I suspect the Cp420 charset might not be included as part of my JDK installation - is there anyway to confirm this? I do not find it in the rt.jar as well.

Cheers,
Sandil
>>my JDK installation

... which is ..?
sun/io/ByteToCharCp420.class IN C:\j2sdk1.4.2_09\.\jre\lib\charsets.jar
sun/io/CharToByteCp420.class IN C:\j2sdk1.4.2_09\.\jre\lib\charsets.jar


sun/io/ByteToCharDBCS_EBCDIC.class IN C:\j2sdk1.4.2_09\.\jre\lib\charsets.jar
sun/io/CharToByteDBCS_EBCDIC.class IN C:\j2sdk1.4.2_09\.\jre\lib\charsets.jar

Please post your current code
JDK installation is 1.4.2. I can see the CharToByteCp420.class in the charsets.jar, but when I try to create a Charset for encoding Cp420 I am returned with an unsupported charset exception, hence I've reworked it to play purely with the BufferedReader and the OutputStreamWriter objects.

My current code is as follows:

import java.io.*;
import java.nio.*;
import java.nio.charset.Charset;
import com.ibm.as400.access.*;

public class ArabicStringToEBCDIC
{

        public static void main (String args[])
        {
                try
                {
                        // System.out.println(Charset.availableCharsets());
                        AS400 as400System = null;
                        as400System = new AS400();
                        as400System.setSystemName("172.16.5.11");
                        as400System.setUserId("XXX");
                        as400System.setPassword("XXX");
                        as400System.connectService(AS400.DATAQUEUE);
                        DataQueue dq = new DataQueue(as400System , "/XXX.LIB/XXX.LIB/XXX.DTAQ");
                        dq.clear();

                        BufferedReader in = new BufferedReader(new InputStreamReader(new FileInputStream("arabic.txt"), "UTF8"));
                        ByteArrayOutputStream baos = new ByteArrayOutputStream();
                        Writer out = new OutputStreamWriter(baos , "Cp420");
                        int buf = -1;
                        while((buf = in.read()) > -1)
                        {
                                out.write(buf);
                        }

                        System.out.println(baos.toByteArray()); // throws a value to console, [B@1f14ceb
                        System.out.println(baos.size()); // returns 0
                        dq.write(baos.toByteArray()); // throws an exception as the byte array size is zero, surprisingly

                }
                catch(Exception e)
                {
                        e.printStackTrace();
                }

        }

}


NOTE: I also tried your method using the file output stream as follows:

Writer out = new OutputStreamWriter(new FileOutputStream("arabic-ebcdic.txt"), "Cp420");
...
... // do the conversion
...
out.close();

and then reading the resulting file and writing it to the dataQ which again resulted in a zero length string being registered in the queue.

I don't see any issues in the queue as I am able to do a pure EBCDIC to EBCDIC transmission.
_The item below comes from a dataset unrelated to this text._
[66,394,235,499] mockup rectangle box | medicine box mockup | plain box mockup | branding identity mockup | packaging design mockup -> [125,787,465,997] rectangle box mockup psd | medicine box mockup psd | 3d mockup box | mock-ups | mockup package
If only I can find out why Cp420 is not part of my available charsets and why I'm not able to create a Charset object for that encoding.
>>BufferedReader in = new BufferedReader(new InputStreamReader(new FileInputStream("arabic.txt"), "UTF8"));

Have you arranged for the existence of that file? If yes, can you please upload it to this site?
Yes, I have arranged for the existence of this file.
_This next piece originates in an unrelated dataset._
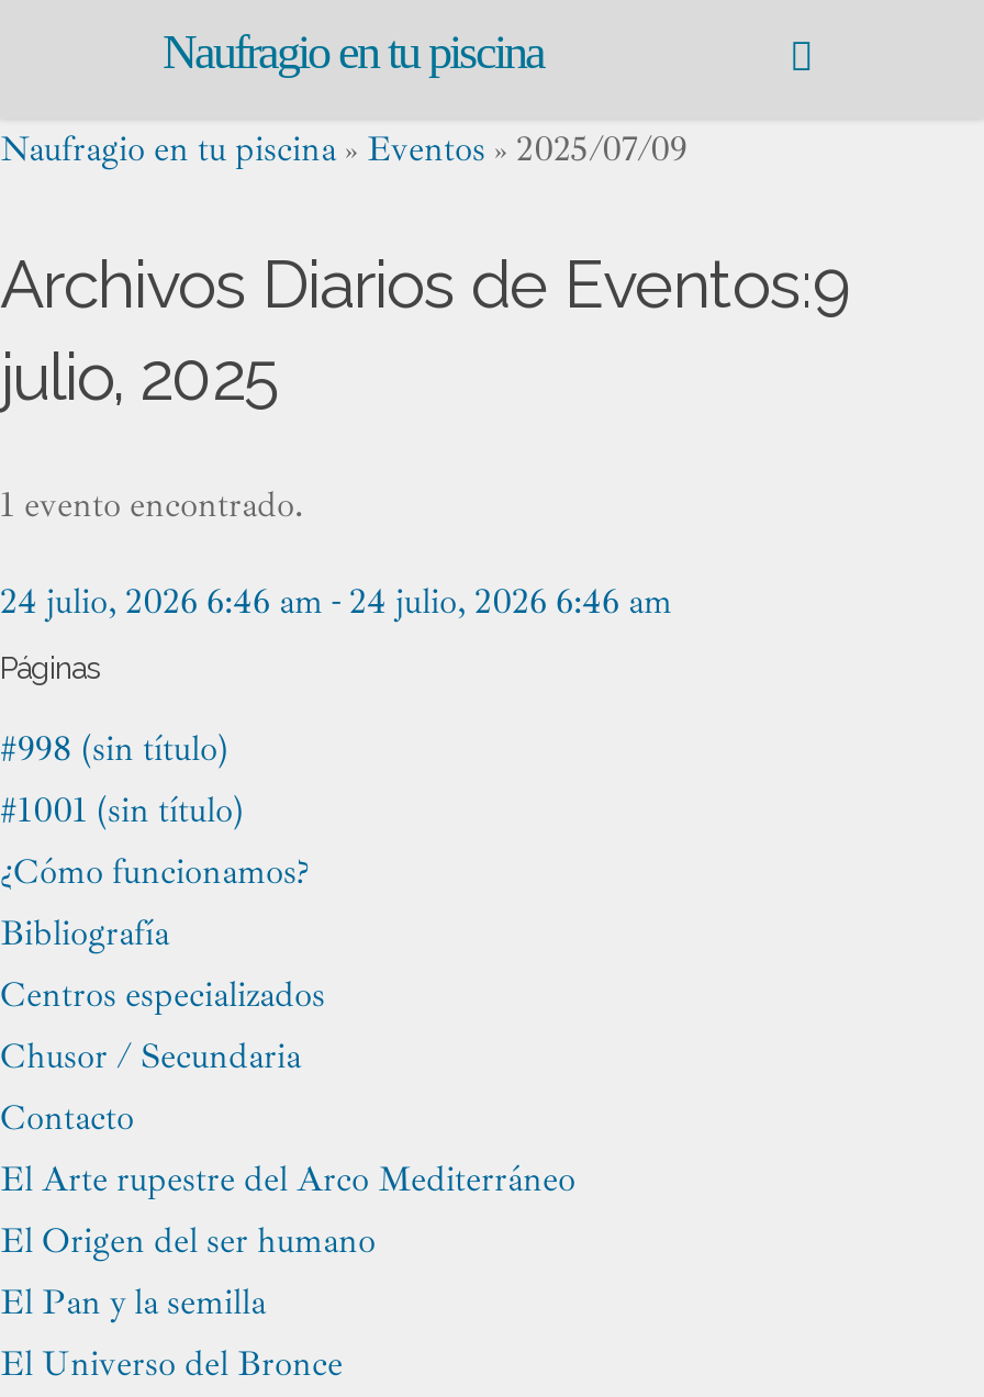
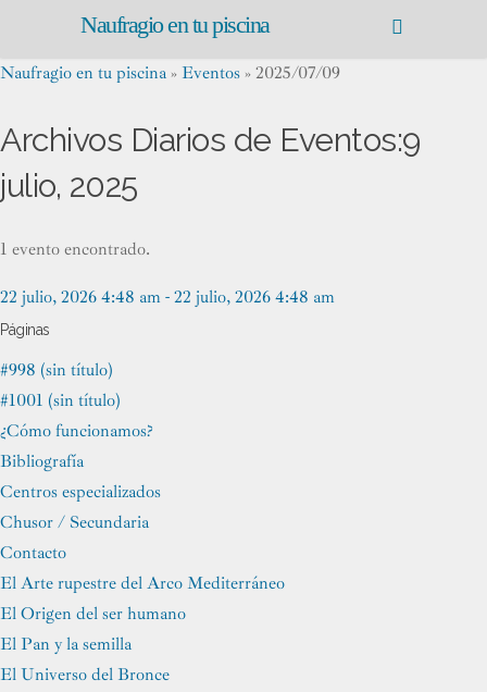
[0,580,672,624] 24 julio, 2026 6:46 am - 24 julio, 2026 6:46 am -> [0,286,335,308] 22 julio, 2026 4:48 am - 22 julio, 2026 4:48 am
You can download the arabic.txt file from this link
http://labs.sandil.com/support/ee/Java_Q_21858234/arabic.txt

And the resulting EBCDIC converted file at
http://labs.sandil.com/support/ee/Java_Q_21858234/arabic-ebcdic.txt

Cheers,
Sandil
OK. What makes you think that that Arabic is encodable as EBCDIC? AFAIK, the latter is just an old species of ASCII ...
http://publib.boulder.ibm.com/infocenter/txformp/v6r0m0/index.jsp?topic=/com.ibm.cics.te.doc/erziad0058.htm suggests that the 420 codepage/charset is what is used to encode Arabic characters on the i-Series platform in EBCDIC.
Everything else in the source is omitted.